## Data provided
::::::::
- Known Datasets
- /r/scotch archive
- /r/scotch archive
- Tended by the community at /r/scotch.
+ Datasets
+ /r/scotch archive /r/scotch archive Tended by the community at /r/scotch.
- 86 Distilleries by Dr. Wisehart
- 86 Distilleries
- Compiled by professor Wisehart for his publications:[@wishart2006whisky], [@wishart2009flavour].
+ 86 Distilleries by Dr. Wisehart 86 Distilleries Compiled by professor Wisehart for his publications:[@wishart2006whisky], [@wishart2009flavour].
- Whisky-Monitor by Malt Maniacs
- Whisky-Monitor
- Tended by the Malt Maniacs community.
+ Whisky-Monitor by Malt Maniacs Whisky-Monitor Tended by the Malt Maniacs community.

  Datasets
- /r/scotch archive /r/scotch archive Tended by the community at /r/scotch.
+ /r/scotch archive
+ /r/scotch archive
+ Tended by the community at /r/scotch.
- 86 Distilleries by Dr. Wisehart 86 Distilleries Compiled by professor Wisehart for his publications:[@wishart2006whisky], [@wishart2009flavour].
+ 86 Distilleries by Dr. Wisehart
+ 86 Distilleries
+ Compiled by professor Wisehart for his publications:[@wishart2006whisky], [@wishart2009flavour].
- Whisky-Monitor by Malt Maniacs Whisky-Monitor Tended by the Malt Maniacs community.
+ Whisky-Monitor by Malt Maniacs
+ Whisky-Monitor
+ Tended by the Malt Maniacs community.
::::::::
## Problem requirements
Would you retype the listing above in full, exactly as it reads?

## Solution to this task
- Known Datasets
- /r/scotch archive
- /r/scotch archive
- Tended by the community at /r/scotch.
+ Datasets
+ /r/scotch archive /r/scotch archive Tended by the community at /r/scotch.
- 86 Distilleries by Dr. Wisehart
- 86 Distilleries
- Compiled by professor Wisehart for his publications:[@wishart2006whisky], [@wishart2009flavour].
+ 86 Distilleries by Dr. Wisehart 86 Distilleries Compiled by professor Wisehart for his publications:[@wishart2006whisky], [@wishart2009flavour].
- Whisky-Monitor by Malt Maniacs
- Whisky-Monitor
- Tended by the Malt Maniacs community.
+ Whisky-Monitor by Malt Maniacs Whisky-Monitor Tended by the Malt Maniacs community.

  Datasets
- /r/scotch archive /r/scotch archive Tended by the community at /r/scotch.
+ /r/scotch archive
+ /r/scotch archive
+ Tended by the community at /r/scotch.
- 86 Distilleries by Dr. Wisehart 86 Distilleries Compiled by professor Wisehart for his publications:[@wishart2006whisky], [@wishart2009flavour].
+ 86 Distilleries by Dr. Wisehart
+ 86 Distilleries
+ Compiled by professor Wisehart for his publications:[@wishart2006whisky], [@wishart2009flavour].
- Whisky-Monitor by Malt Maniacs Whisky-Monitor Tended by the Malt Maniacs community.
+ Whisky-Monitor by Malt Maniacs
+ Whisky-Monitor
+ Tended by the Malt Maniacs community.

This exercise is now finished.